Thus, we can observe below that we have 14034 images for training (as stated before) and 3000 images for validating the model.
train_samples <- train_image_array_gen$n
valid_samples <- val_image_array_gen$n
train_samples
#> [1] 14034
valid_samples
#> [1] 3000
We will build three models progressively from the simplest.
Simple CNN
This model has only 4 hidden layers including max pooling and flatten and 1 output layer as detailed below:
- Convolution layer: filter 16, kernel size 3 × 3, same padding, relu activation function
- Max pooling layer: pool size 2 × 2
- Flatten layer
- Dense layer: 16 nodes, relu activation function
- Dense layer (output): 6 nodes, softmax activation function
Please note that we use flatten layer as a bridge from the convolutional part of the network to the dense part. Basically, what a flatten layer does is – as the name suggests – to flatten the dimension of the last convolution layer to a single dense layer. For example, let’s say we have a convolution layer with size (8, 8, 32). Here, 32 is the number of filters. Flatten layer will reshape this tensor into a vector of size 2048.

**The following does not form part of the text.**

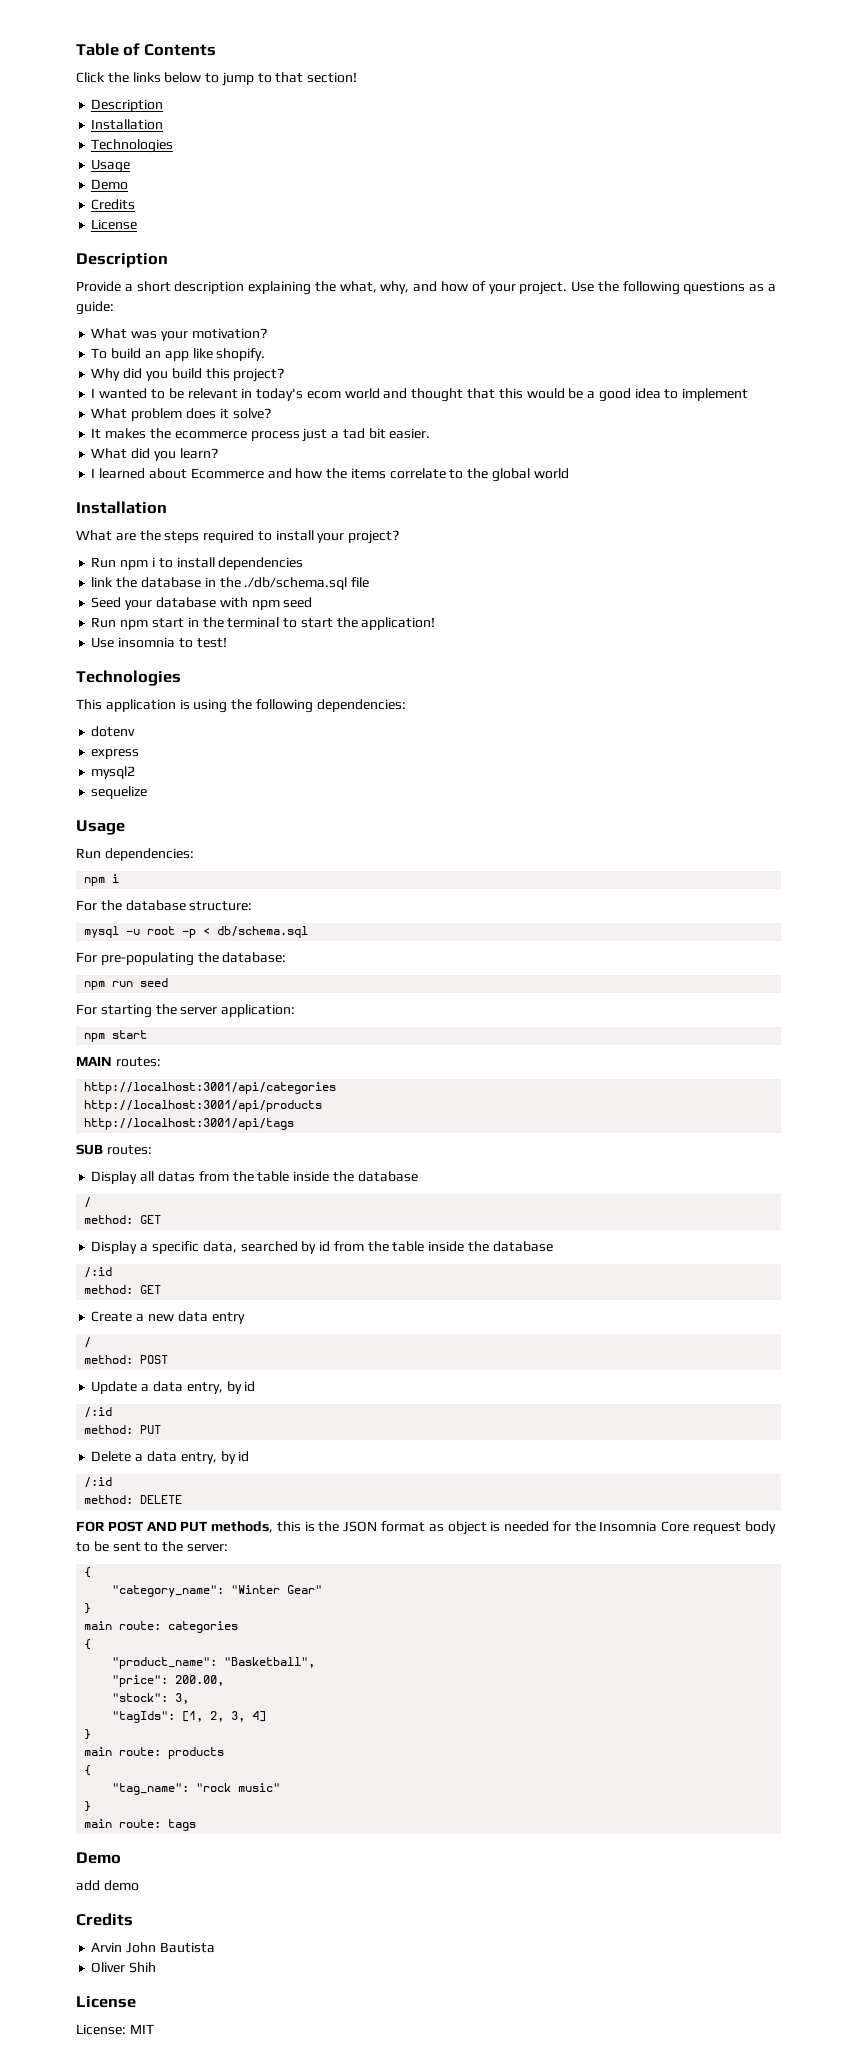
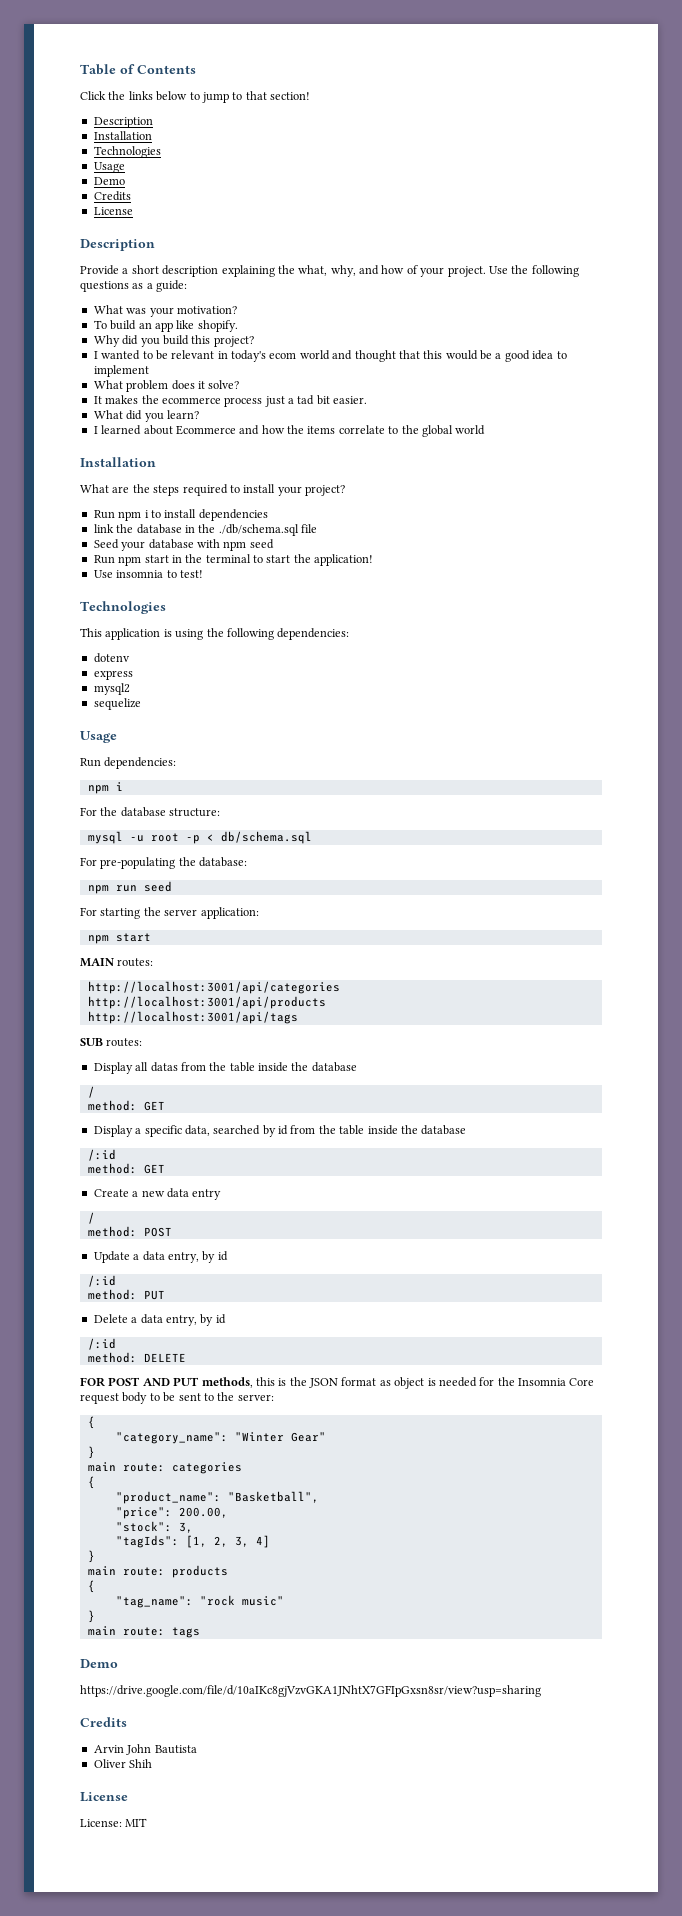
[76,1880,139,1891] add demo -> [80,1685,541,1697] https://drive.google.com/file/d/10aIKc8gjVzvGKA1JNhtX7GFIpGxsn8sr/view?usp=sharing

In the output layer, we use the softmax activation function because this is a multiclass classification problem. Lastly, we need to specify the image size necessary for the input layer of CNN. As stated before, we will use a 150 × 150 pixel image size with 3 RGB channels as stored in target_size
.
Now, we are ready.
# Set Initial Random Weight
tensorflow::tf$random$set_seed(RS)
model <- keras_model_sequential(name = "simple_model") %>%
# Convolution Layer
layer_conv_2d(filters = 16,
kernel_size = c(3,3),
padding = "same",
activation = "relu",
input_shape = c(target_size, 3)
) %>%
# Max Pooling Layer
layer_max_pooling_2d(pool_size = c(2,2)) %>%
# Flattening Layer
layer_flatten() %>%
# Dense Layer
layer_dense(units = 16,
activation = "relu") %>%
# Output Layer
layer_dense(units = output_n,
activation = "softmax",
name = "Output")
summary(model)
#> Model: "simple_model"
#> _________________________________________________________________
#> Layer (type) Output Shape Param #
#> =================================================================
#> conv2d (Conv2D) (None, 150, 150, 16) 448
#> _________________________________________________________________
#> max_pooling2d (MaxPooling2D) (None, 75, 75, 16) 0
#> _________________________________________________________________
#> flatten (Flatten) (None, 90000) 0
#> _________________________________________________________________
#> dense (Dense) (None, 16) 1440016
#> _________________________________________________________________
#> Output (Dense) (None, 6) 102
#> =================================================================
#> Total params: 1,440,566
#> Trainable params: 1,440,566
#> Non-trainable params: 0
#> _________________________________________________________________
After building, we compile and train the model. We use categorical crossentropy for the loss function because, again, this is a multiclass classification problem. We use adam optimizer with the default learning rate of 0.001 since adam is one the most efficient optimizer there is. We also use accuracy as a metric for simplicity. More importantly, since we don’t prefer one class above the others and every class is balanced, accuracy is favored compared to precision, sensitivity, or specificity. We will train the model for 10 epochs.
model %>%
compile(
loss = "categorical_crossentropy",
optimizer = optimizer_adam(lr = 0.001),
metrics = "accuracy"
)
# fit data into model
history <- model %>%
fit_generator(
# training data
train_image_array_gen,
# training epochs
steps_per_epoch = as.integer(train_samples / batch_size),
epochs = 10,
# validation data
validation_data = val_image_array_gen,
validation_steps = as.integer(valid_samples / batch_size)
)
plot(history)
From the final training and validation accuracy on the tenth epoch, we can see that they have similar values and are relatively high, which means no overfitting occurred. Next, we will perform prediction on all images on the validation dataset (instead of per batch as done in training). First, let’s tabulate the path of each image and its corresponding class.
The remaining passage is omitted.